Отрываюсь от доски и смотрю на него. Ошеломленный внезапным откровением…
Я вижу: он следит за моей правой, изготовленной к молодецкому щелбану, рукой. Неотрывен и искренен его интерес. Другого такого не найти. Другого — не существует… Твою мать!
Готов биться о заклад, на собственные часы, с кем угодно: у него нет дембельского календаря… Меня передергивает от отвращения.
За этим столом комиссия прошлым утром выслушивала мою беспомощную историю. Как на меня, бедняжку, напали ночью неизвестные. Как схватили, не дав применить ни штыка, ни приклада. Как завернули руки за спину, как чмокнули винной пробкой, и принялись вливать в меня эту гадость… Держали за волосы, задирая лицо к лунному небу. Звезды дрожали в моих гневных очах. По щекам и подбородку стекала гнусная жидкость. Перемешавшись со слезами…

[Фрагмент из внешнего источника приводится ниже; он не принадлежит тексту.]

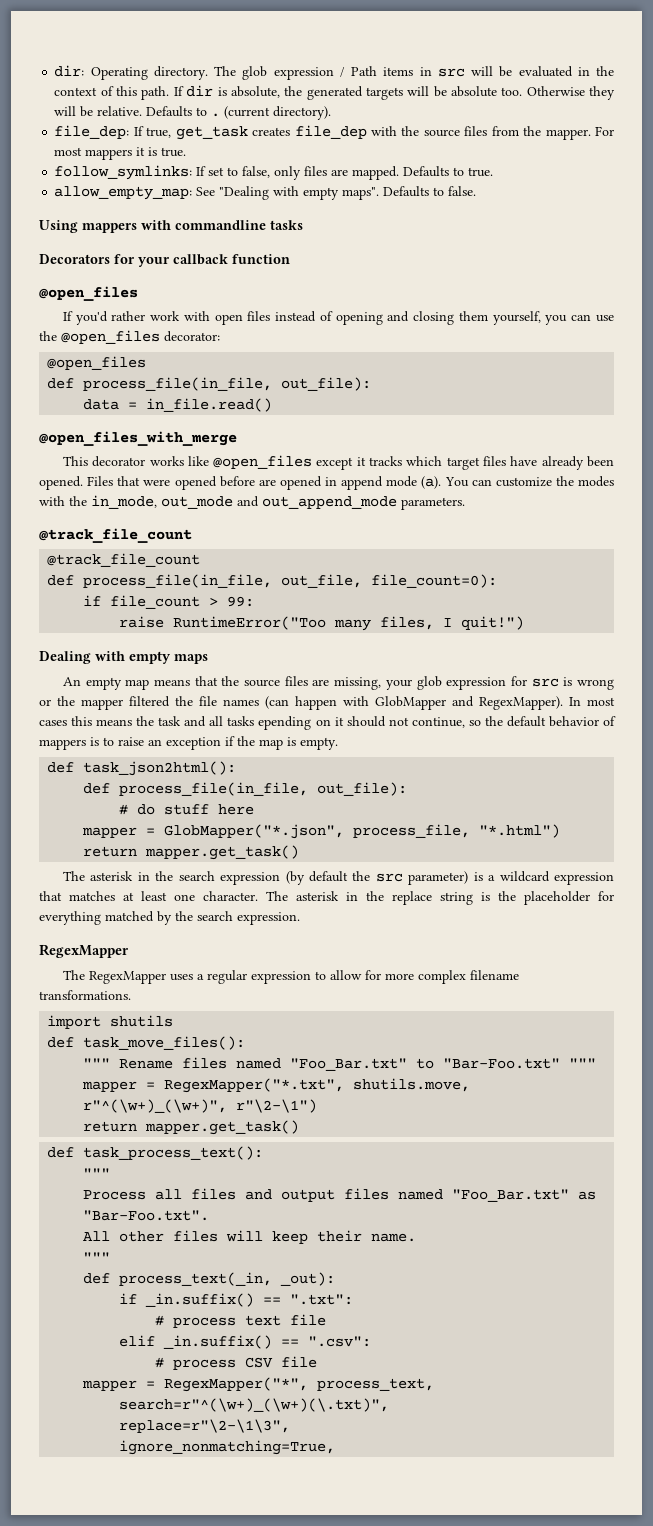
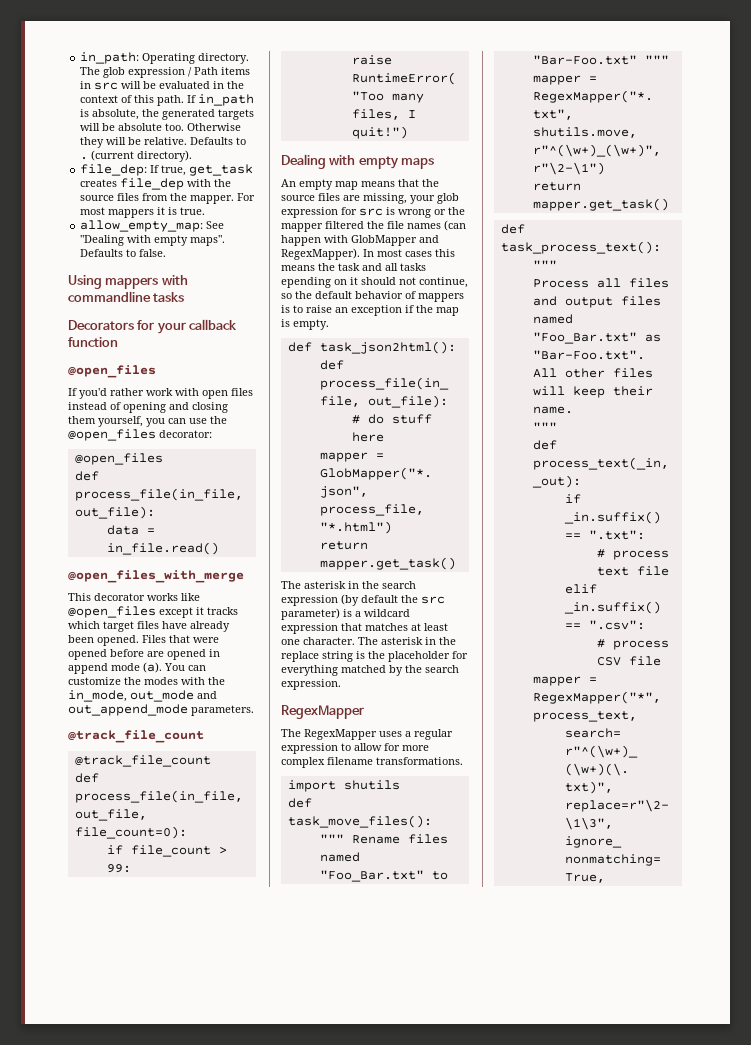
- dir: Operating directory.
+ in_path: Operating directory.
- If dir is absolute, the generated targets will be absolute too.
+ If in_path is absolute, the generated targets will be absolute too.
- follow_symlinks: If set to false, only files are mapped. Defaults to true.

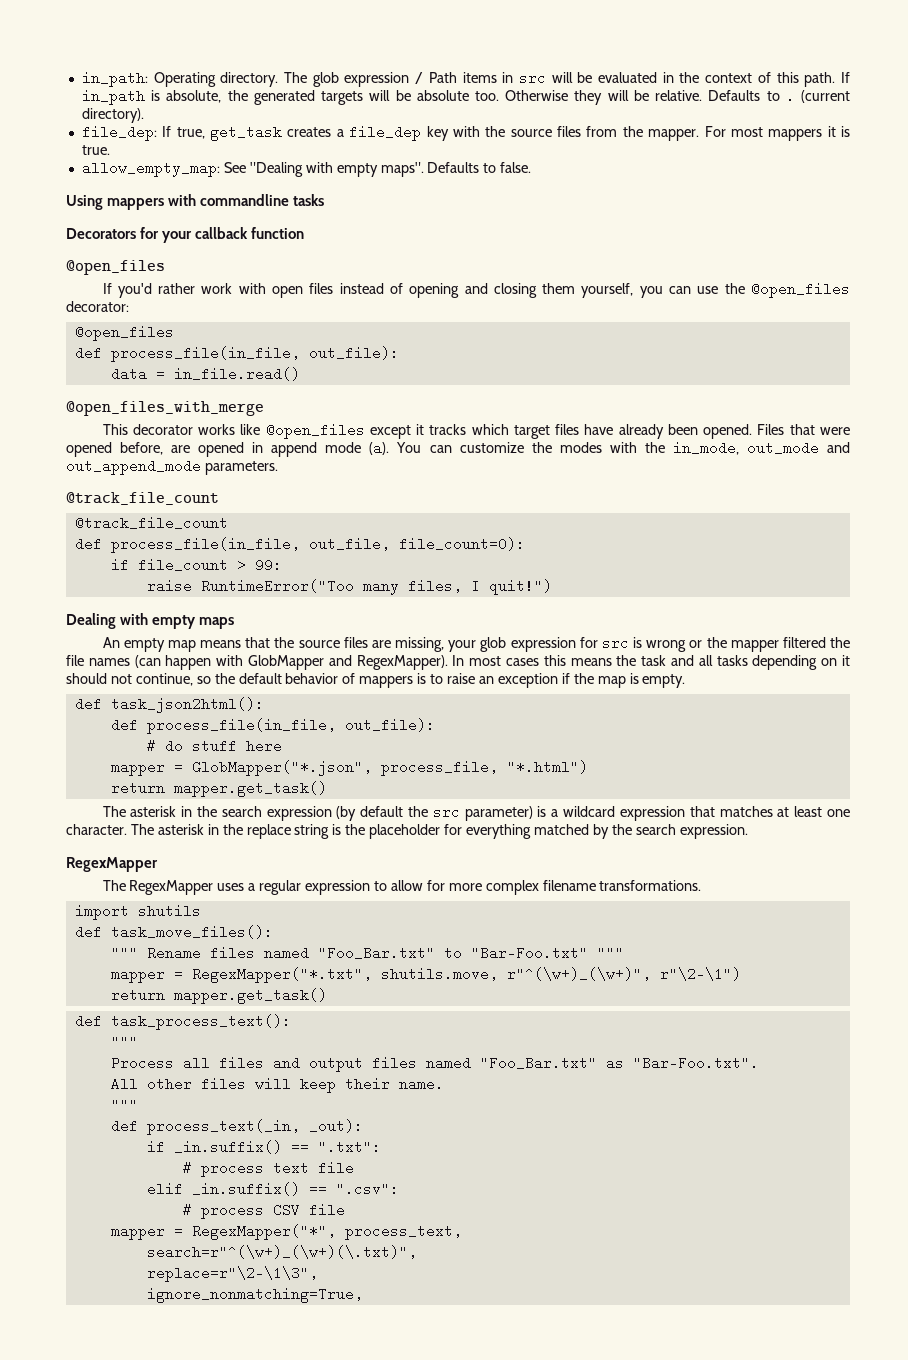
- file_dep: If true, get_task creates file_dep with the source files from the mapper.
+ file_dep: If true, get_task creates a file_dep key with the source files from the mapper.
- Files that were opened before are opened in append mode (a).
+ Files that were opened before, are opened in append mode (a).
- In most cases this means the task and all tasks epending on it should not continue, so the default behavior of mappers is to raise an exception if the map is empty.
+ In most cases this means the task and all tasks depending on it should not continue, so the default behavior of mappers is to raise an exception if the map is empty.

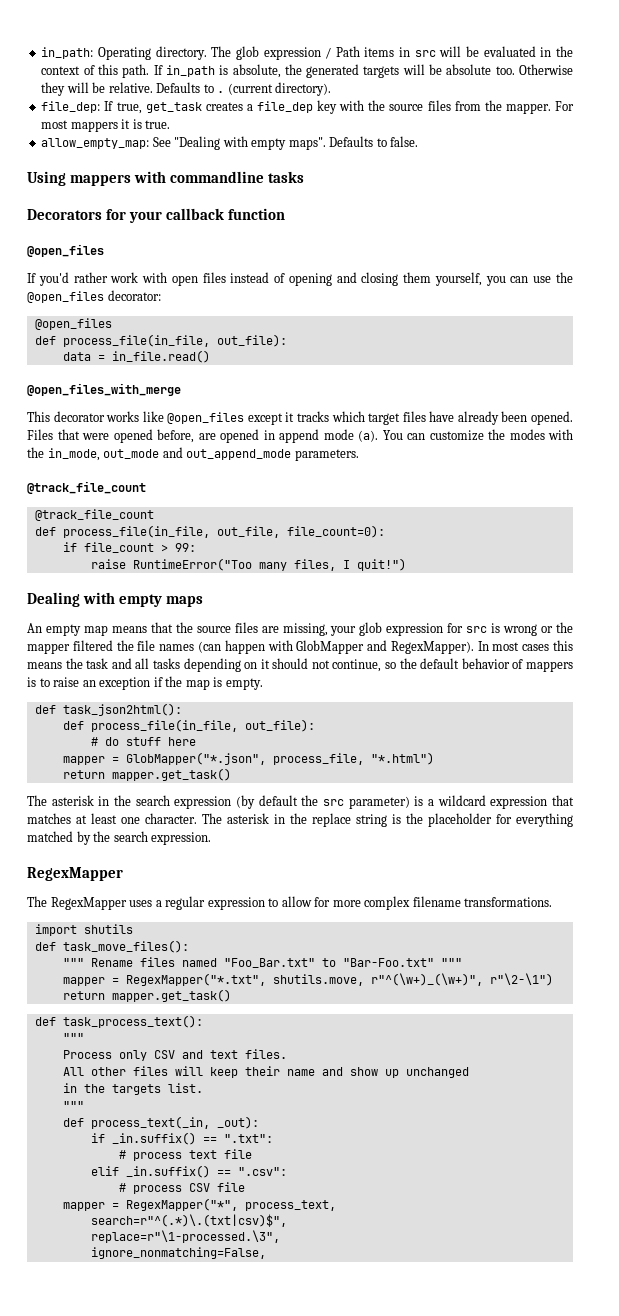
- Process all files and output files named "Foo_Bar.txt" as "Bar-Foo.txt".
+ Process only CSV and text files.
- All other files will keep their name.
+ All other files will keep their name and show up unchanged
+ in the targets list.
- search=r"^(\w+)_(\w+)(\.txt)",
- replace=r"\2-\1\3",
- ignore_nonmatching=True,
+ search=r"^(.*)\.(txt|csv)$",
+ replace=r"\1-processed.\3",
+ ignore_nonmatching=False,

Замполит раскрыл рот от удивления. А доктор осторожно, чтобы не сбить меня с исповедального настроя, спросил:
— Но ведь, извините, когда вам прочищали желудок, там были огурчики? И, извините, помидорчики?..
— Да, — подтвердил я горестно.
Замполит посматривал то на меня, то на него, не зная, за кем останется последнее слово.
Капитан застыл сзади, — горестные морщины бороздили его чело… Или так показалось мне, что что-то бороздило. Момент был напряженный, вдобавок меня изрядно мутило, — так что было не до лирических наблюдений.
Если бы сподобилось и гарнизонный фотограф, презрев завесы секретности, совершил на память фотографию нашей роты, то, возможно, над одним человеком возник бы, чуть засвеченным облачком, нимб. У меня по этому поводу есть сильные подозрения. Временами переходящие в уверенность…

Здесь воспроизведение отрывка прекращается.